Herpes simplex encephalitis (HSE) is the most common cause of encephalitis hospitalizations. We sought to describe and analyze features associated with all cause readmissions and encephalopathy associated readmissions amongst HSE cases. HSE hospitalizations and 60-day rehospitalizations were assessed in a retrospective cohort using linked hospitalizations from the Healthcare Utilization Project (HCUP) National Readmission Database (NRD) from 2010 through 2017. Risk factors for all-cause readmissions and encephalopathy associated readmissions were assessed with a weighted logistic regression model. There were 10 272 HSE cases in the US between 2010 and 2017, resulting in a national rate of 4.95 per 100 000 hospitalizations. A total of 23.7% were readmitted at least once within 60-days. Patients that were readmitted were older (mean age 62.4 vs 57.9, P < .001), had a greater number of procedures at the index hospitalization (adjusted odds ratio [aOR] 1.03, P < .001) and have a higher Charlson comorbidity score (aOR 1.11, P < .001).
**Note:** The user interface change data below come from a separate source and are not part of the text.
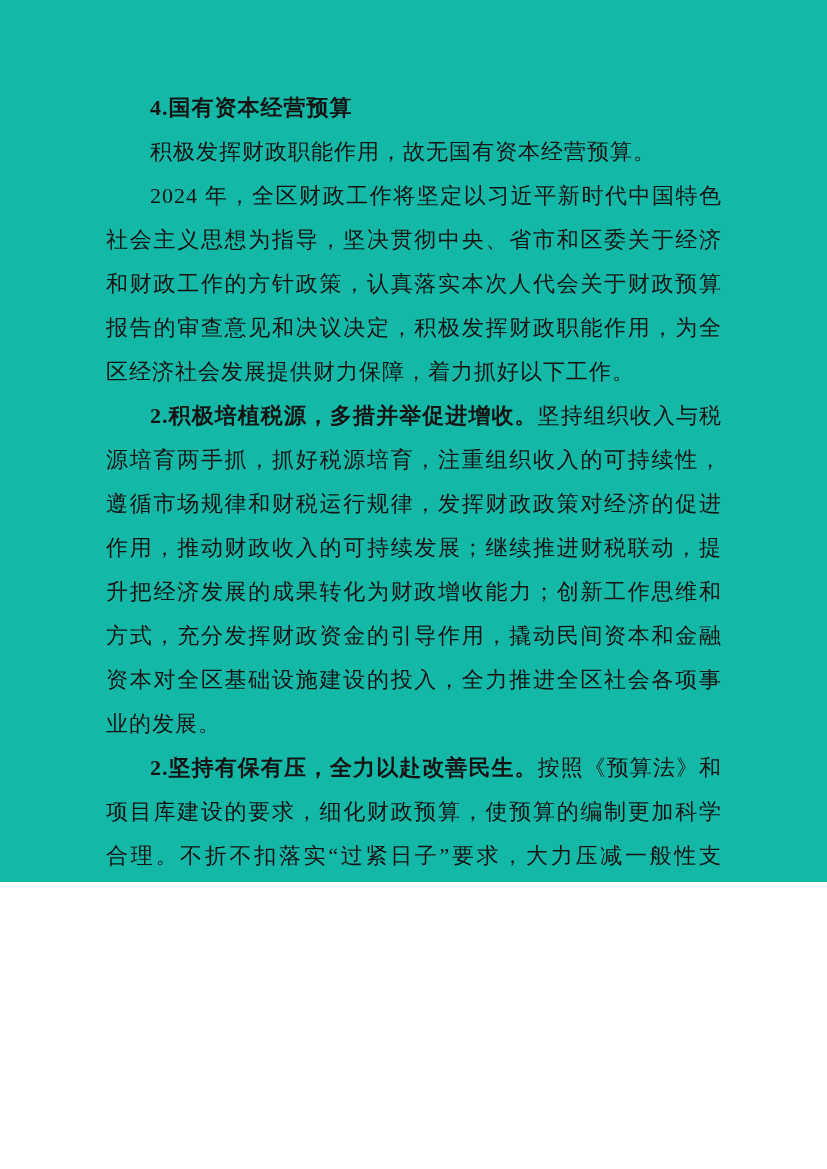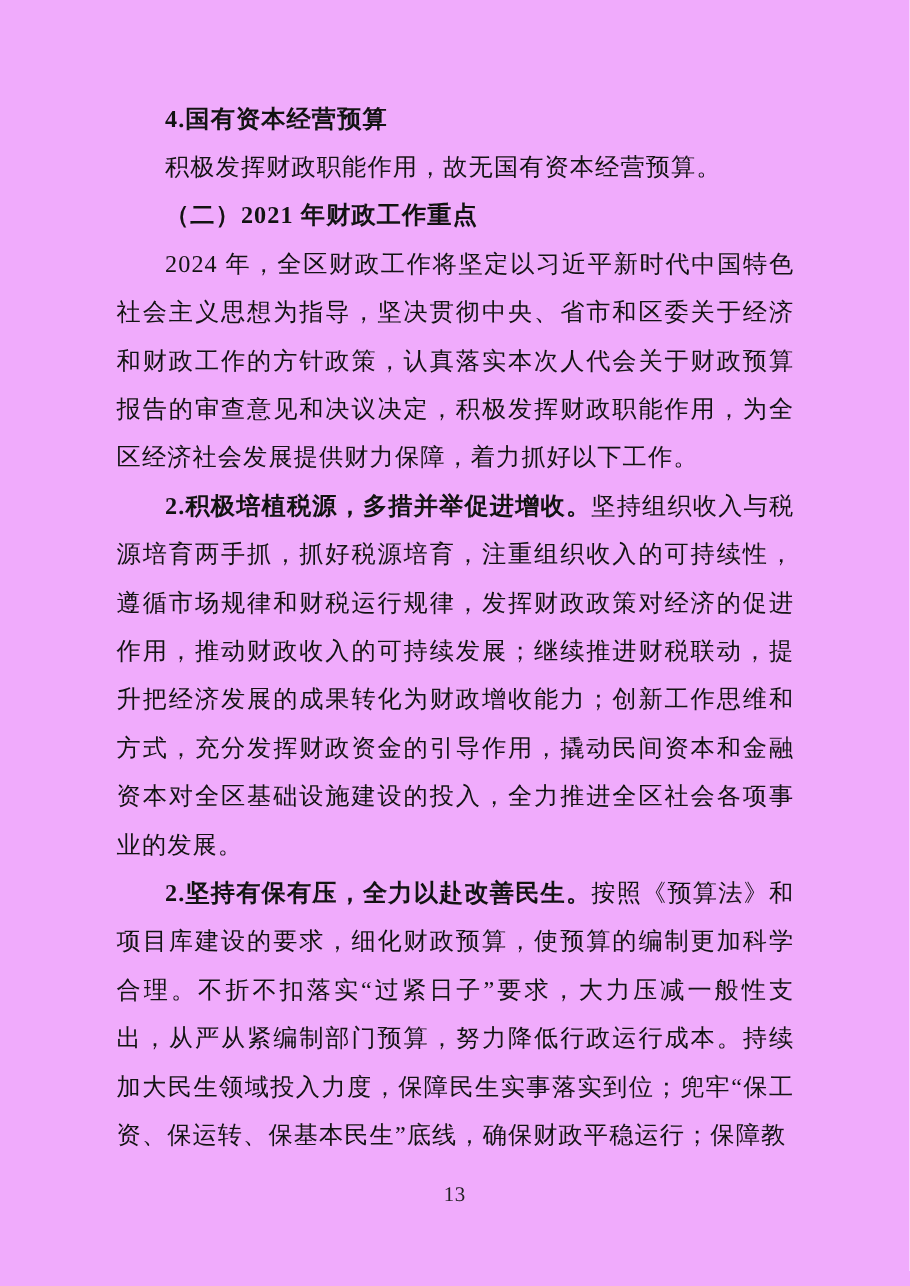--- a/index.html
+++ b/index.html
@@ -10,8 +10,8 @@
     .page {
       position: relative;
       width: 827px;
-      height: 1169px;
-      background: #f0abfc;
+      height: 882px;
+      background: #14b8a6;
       overflow: hidden;
       font-family: "Liberation Serif", "DejaVu Serif", serif;
       color: #131313;

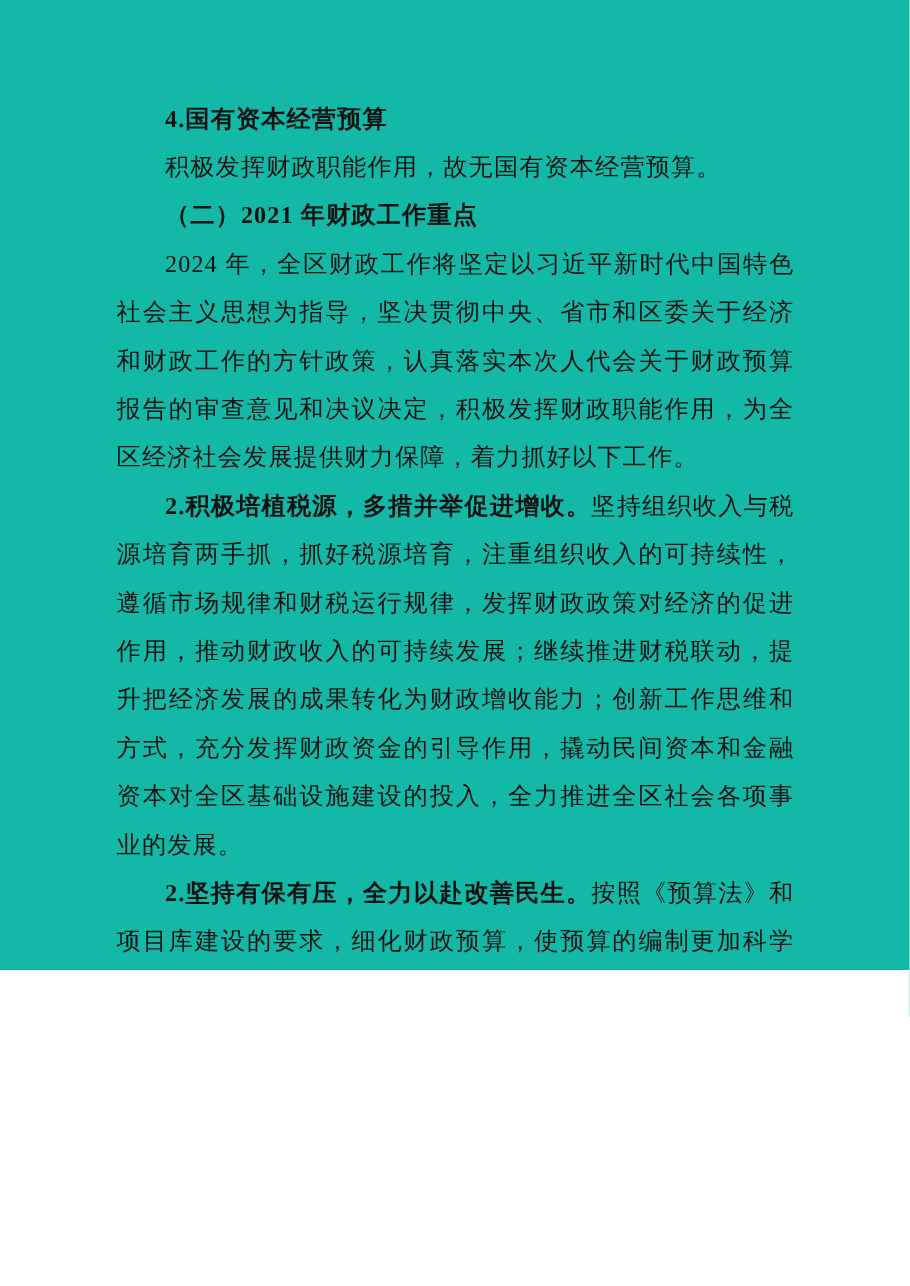--- a/index.html
+++ b/index.html
@@ -59,7 +59,6 @@
 
     <p class="para">积极发挥财政职能作用，故无国有资本经营预算。</p>
 
-    <p class="heading">（二）2021 年财政工作重点</p>
 
     <p class="para">2024 年，全区财政工作将坚定以习近平新时代中国特色社会主义思想为指导，坚决贯彻中央、省市和区委关于经济和财政工作的方针政策，认真落实本次人代会关于财政预算报告的审查意见和决议决定，积极发挥财政职能作用，为全区经济社会发展提供财力保障，着力抓好以下工作。</p>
Among those readmitted, 465 (16.5%) had an encephalopathy related diagnosis. Over 8 years, the rate of encephalopathy associated readmissions increased from 0.12 to 0.20. Encephalopathy specific readmissions were found to be associated with greater age (mean age 65.9 vs 61.7, P = .004) and findings of cerebral edema at index hospitalization (aOR 2.16, P < .001). HSE readmissions are relatively common, particularly among older and sicker individuals. However, early signs and symptoms of neurological disease at index were correlated with encephalopathic specific readmissions.